%%

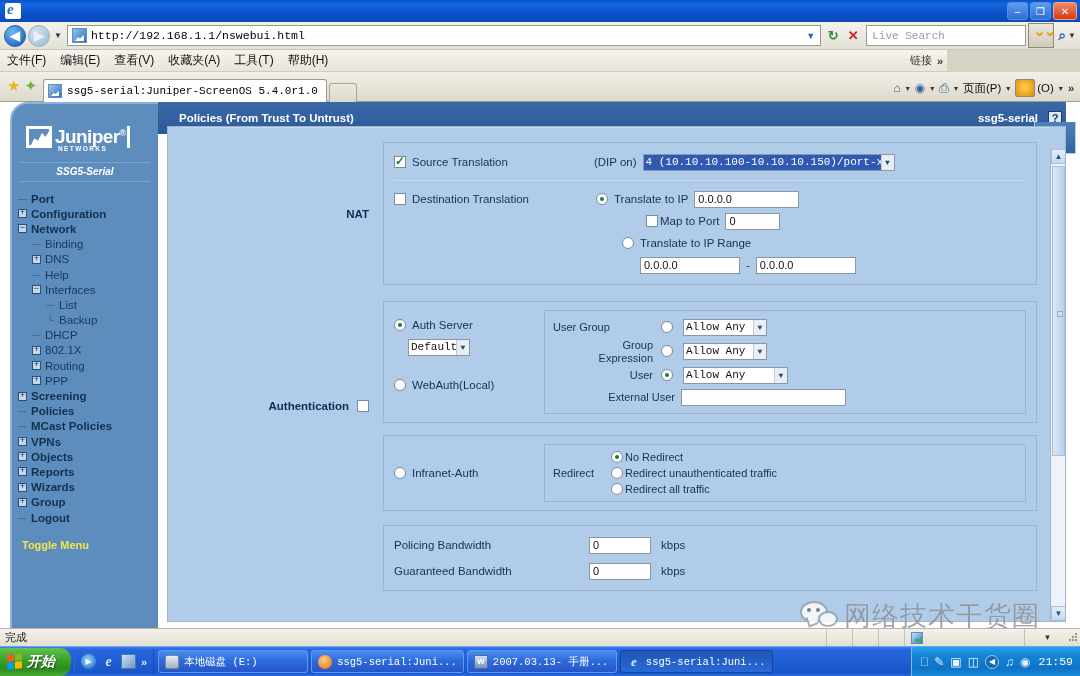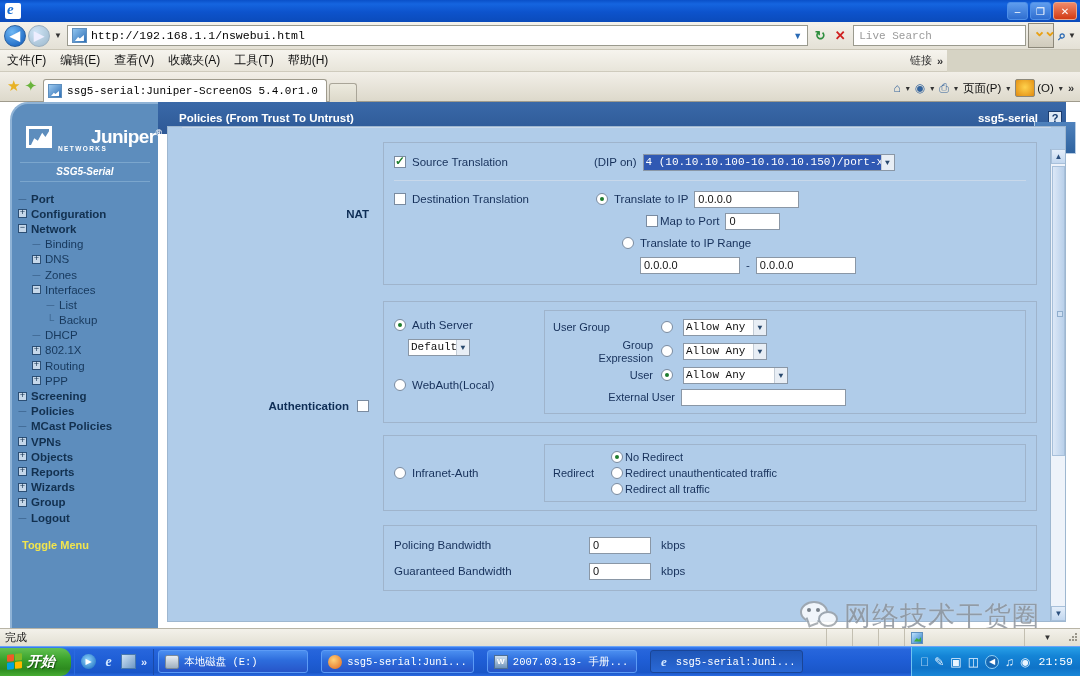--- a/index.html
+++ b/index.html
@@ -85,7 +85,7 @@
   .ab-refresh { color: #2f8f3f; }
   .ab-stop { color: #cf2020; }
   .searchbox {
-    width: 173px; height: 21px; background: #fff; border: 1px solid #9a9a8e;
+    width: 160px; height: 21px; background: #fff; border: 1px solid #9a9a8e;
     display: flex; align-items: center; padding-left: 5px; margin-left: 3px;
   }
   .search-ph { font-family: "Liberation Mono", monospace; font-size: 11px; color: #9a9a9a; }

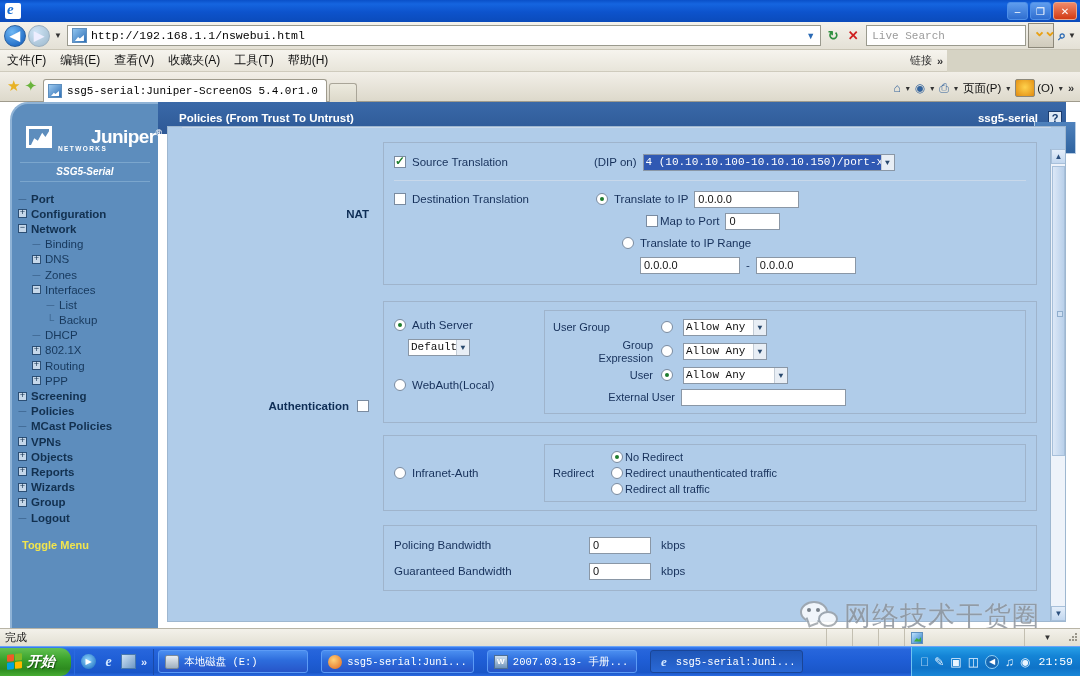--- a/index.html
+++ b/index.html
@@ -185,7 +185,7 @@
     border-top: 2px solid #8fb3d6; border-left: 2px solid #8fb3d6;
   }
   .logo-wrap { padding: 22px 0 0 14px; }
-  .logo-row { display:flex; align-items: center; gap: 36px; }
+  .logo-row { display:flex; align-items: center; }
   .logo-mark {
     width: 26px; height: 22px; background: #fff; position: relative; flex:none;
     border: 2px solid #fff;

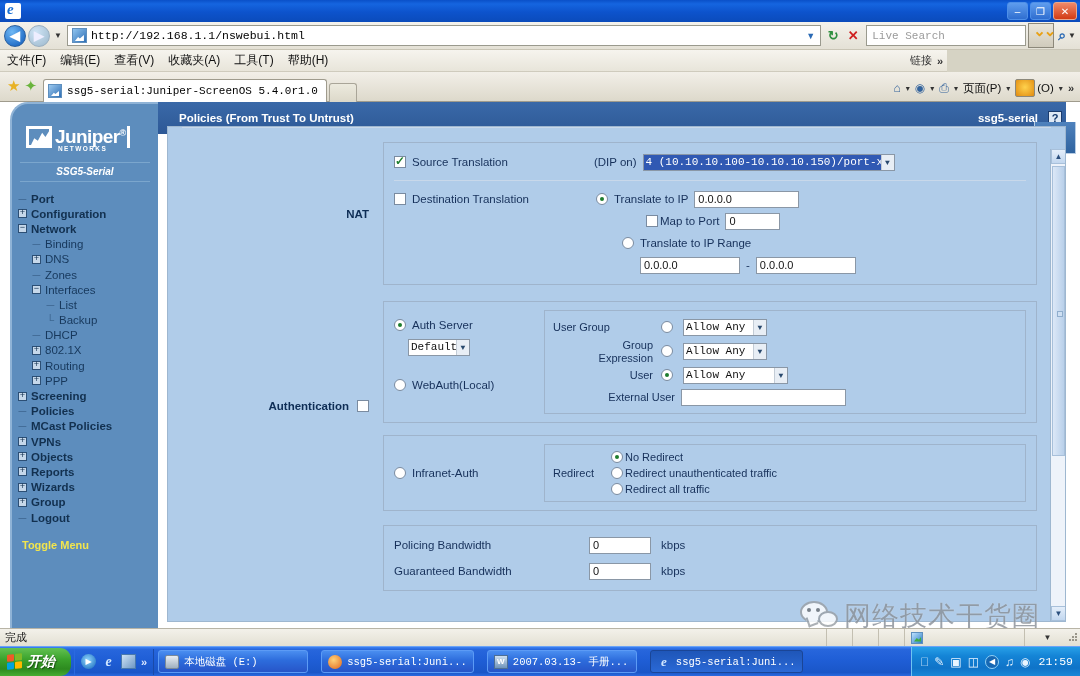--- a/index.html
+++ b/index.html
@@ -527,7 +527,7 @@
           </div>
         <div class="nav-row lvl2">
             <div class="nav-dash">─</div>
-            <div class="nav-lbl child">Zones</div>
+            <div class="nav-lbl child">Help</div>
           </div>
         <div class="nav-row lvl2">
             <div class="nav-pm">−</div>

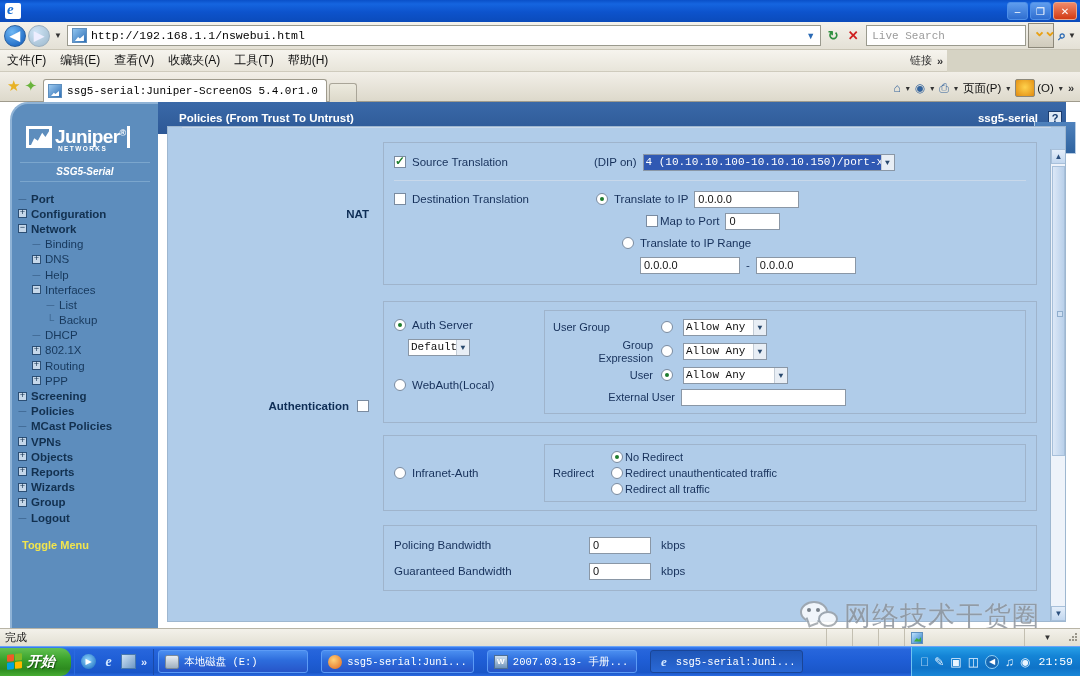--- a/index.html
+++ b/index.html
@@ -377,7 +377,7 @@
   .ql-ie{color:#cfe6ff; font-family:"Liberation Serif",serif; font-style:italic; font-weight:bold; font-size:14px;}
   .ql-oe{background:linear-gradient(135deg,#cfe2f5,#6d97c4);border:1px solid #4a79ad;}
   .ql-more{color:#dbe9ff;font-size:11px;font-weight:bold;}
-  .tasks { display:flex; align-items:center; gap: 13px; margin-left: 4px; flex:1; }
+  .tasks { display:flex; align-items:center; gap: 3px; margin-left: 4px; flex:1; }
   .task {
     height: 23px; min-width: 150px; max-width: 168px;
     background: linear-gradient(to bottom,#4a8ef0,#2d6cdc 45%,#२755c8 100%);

%%
%%

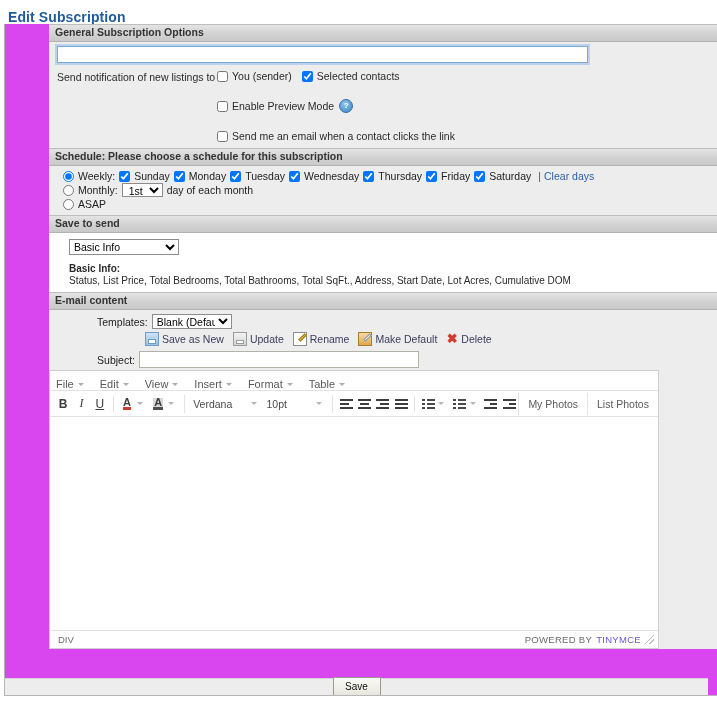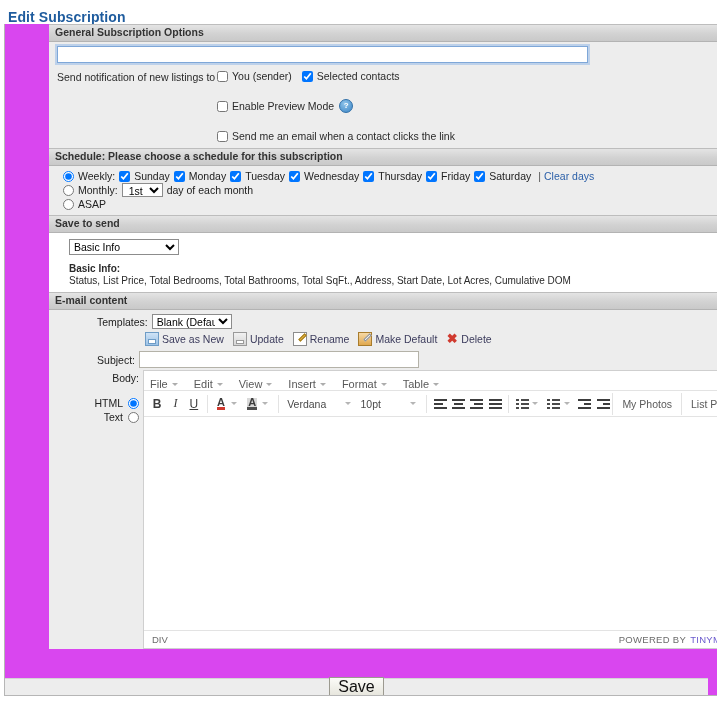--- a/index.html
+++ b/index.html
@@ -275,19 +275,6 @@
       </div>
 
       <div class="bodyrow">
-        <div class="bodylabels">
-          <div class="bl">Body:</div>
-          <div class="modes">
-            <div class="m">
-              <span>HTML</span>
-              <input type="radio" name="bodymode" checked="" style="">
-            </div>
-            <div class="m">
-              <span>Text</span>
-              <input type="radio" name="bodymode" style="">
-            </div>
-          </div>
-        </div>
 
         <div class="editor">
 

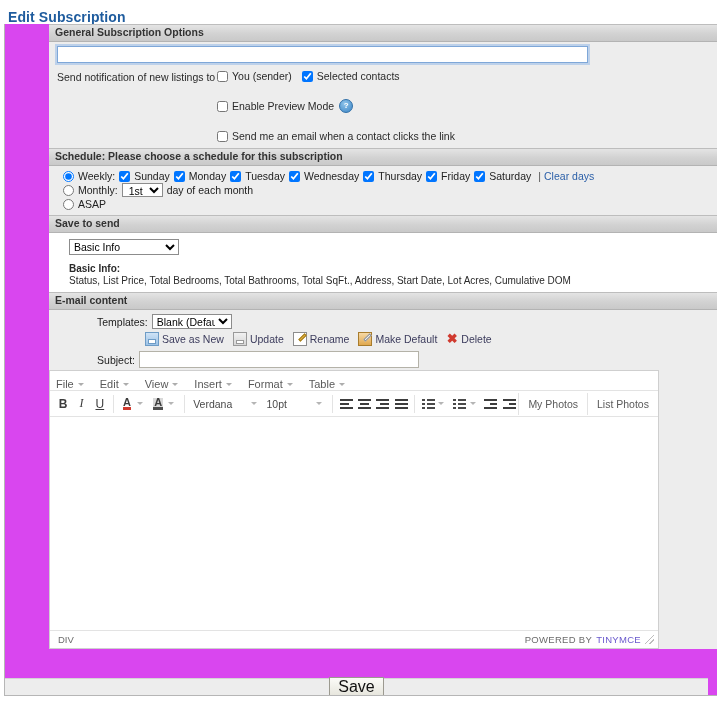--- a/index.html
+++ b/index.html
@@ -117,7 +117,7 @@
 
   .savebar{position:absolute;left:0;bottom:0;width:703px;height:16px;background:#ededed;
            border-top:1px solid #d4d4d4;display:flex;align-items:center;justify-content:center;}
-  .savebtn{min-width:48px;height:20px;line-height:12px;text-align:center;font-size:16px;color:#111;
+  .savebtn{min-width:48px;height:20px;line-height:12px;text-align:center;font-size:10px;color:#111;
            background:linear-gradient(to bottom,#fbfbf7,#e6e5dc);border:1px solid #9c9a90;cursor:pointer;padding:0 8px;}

%%

● **The task**: In the listing above, find the line with "-377,7 +377,7 @@" and the line with "height: 23px; min-width: 150px;", then print exactly those lines and every line between them.

● **Written answer**:
@@ -377,7 +377,7 @@
   .ql-ie{color:#cfe6ff; font-family:"Liberation Serif",serif; font-style:italic; font-weight:bold; font-size:14px;}
   .ql-oe{background:linear-gradient(135deg,#cfe2f5,#6d97c4);border:1px solid #4a79ad;}
   .ql-more{color:#dbe9ff;font-size:11px;font-weight:bold;}
-  .tasks { display:flex; align-items:center; gap: 13px; margin-left: 4px; flex:1; }
+  .tasks { display:flex; align-items:center; gap: 3px; margin-left: 4px; flex:1; }
   .task {
     height: 23px; min-width: 150px; max-width: 168px;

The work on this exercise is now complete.